Top of Records to use

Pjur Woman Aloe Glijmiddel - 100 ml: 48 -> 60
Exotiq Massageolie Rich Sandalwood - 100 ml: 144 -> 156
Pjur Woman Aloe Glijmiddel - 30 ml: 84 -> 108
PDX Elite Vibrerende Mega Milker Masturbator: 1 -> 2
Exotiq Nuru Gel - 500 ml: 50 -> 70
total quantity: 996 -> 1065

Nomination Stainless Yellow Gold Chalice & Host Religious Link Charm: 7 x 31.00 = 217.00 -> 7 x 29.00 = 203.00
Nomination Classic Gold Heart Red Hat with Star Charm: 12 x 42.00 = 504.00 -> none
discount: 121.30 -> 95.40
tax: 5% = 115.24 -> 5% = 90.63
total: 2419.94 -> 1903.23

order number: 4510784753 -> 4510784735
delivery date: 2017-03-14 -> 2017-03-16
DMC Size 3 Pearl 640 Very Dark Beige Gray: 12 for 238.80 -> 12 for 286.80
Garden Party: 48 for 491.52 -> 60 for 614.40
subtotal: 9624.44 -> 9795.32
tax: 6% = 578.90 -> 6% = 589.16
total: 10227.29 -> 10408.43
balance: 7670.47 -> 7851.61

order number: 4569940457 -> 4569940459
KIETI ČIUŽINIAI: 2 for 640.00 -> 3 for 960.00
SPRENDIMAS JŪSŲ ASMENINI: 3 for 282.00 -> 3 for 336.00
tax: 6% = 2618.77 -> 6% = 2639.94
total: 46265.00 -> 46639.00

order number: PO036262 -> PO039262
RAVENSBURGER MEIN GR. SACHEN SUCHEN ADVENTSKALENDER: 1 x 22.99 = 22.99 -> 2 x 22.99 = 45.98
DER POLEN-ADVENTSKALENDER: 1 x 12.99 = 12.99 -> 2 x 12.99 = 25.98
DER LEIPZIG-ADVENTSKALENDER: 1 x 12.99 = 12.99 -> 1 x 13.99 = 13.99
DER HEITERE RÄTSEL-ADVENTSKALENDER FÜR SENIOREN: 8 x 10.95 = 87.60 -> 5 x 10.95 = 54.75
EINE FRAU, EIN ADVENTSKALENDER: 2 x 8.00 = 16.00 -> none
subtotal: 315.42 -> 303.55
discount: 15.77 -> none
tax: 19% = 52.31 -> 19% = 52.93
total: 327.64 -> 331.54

Bottom of Records to use

### About this task:
Type out the entries exactly as they appear above.

### Answer section:
Pjur Woman Aloe Glijmiddel - 100 ml: 48 -> 60
Exotiq Massageolie Rich Sandalwood - 100 ml: 144 -> 156
Pjur Woman Aloe Glijmiddel - 30 ml: 84 -> 108
PDX Elite Vibrerende Mega Milker Masturbator: 1 -> 2
Exotiq Nuru Gel - 500 ml: 50 -> 70
total quantity: 996 -> 1065

Nomination Stainless Yellow Gold Chalice & Host Religious Link Charm: 7 x 31.00 = 217.00 -> 7 x 29.00 = 203.00
Nomination Classic Gold Heart Red Hat with Star Charm: 12 x 42.00 = 504.00 -> none
discount: 121.30 -> 95.40
tax: 5% = 115.24 -> 5% = 90.63
total: 2419.94 -> 1903.23

order number: 4510784753 -> 4510784735
delivery date: 2017-03-14 -> 2017-03-16
DMC Size 3 Pearl 640 Very Dark Beige Gray: 12 for 238.80 -> 12 for 286.80
Garden Party: 48 for 491.52 -> 60 for 614.40
subtotal: 9624.44 -> 9795.32
tax: 6% = 578.90 -> 6% = 589.16
total: 10227.29 -> 10408.43
balance: 7670.47 -> 7851.61

order number: 4569940457 -> 4569940459
KIETI ČIUŽINIAI: 2 for 640.00 -> 3 for 960.00
SPRENDIMAS JŪSŲ ASMENINI: 3 for 282.00 -> 3 for 336.00
tax: 6% = 2618.77 -> 6% = 2639.94
total: 46265.00 -> 46639.00

order number: PO036262 -> PO039262
RAVENSBURGER MEIN GR. SACHEN SUCHEN ADVENTSKALENDER: 1 x 22.99 = 22.99 -> 2 x 22.99 = 45.98
DER POLEN-ADVENTSKALENDER: 1 x 12.99 = 12.99 -> 2 x 12.99 = 25.98
DER LEIPZIG-ADVENTSKALENDER: 1 x 12.99 = 12.99 -> 1 x 13.99 = 13.99
DER HEITERE RÄTSEL-ADVENTSKALENDER FÜR SENIOREN: 8 x 10.95 = 87.60 -> 5 x 10.95 = 54.75
EINE FRAU, EIN ADVENTSKALENDER: 2 x 8.00 = 16.00 -> none
subtotal: 315.42 -> 303.55
discount: 15.77 -> none
tax: 19% = 52.31 -> 19% = 52.93
total: 327.64 -> 331.54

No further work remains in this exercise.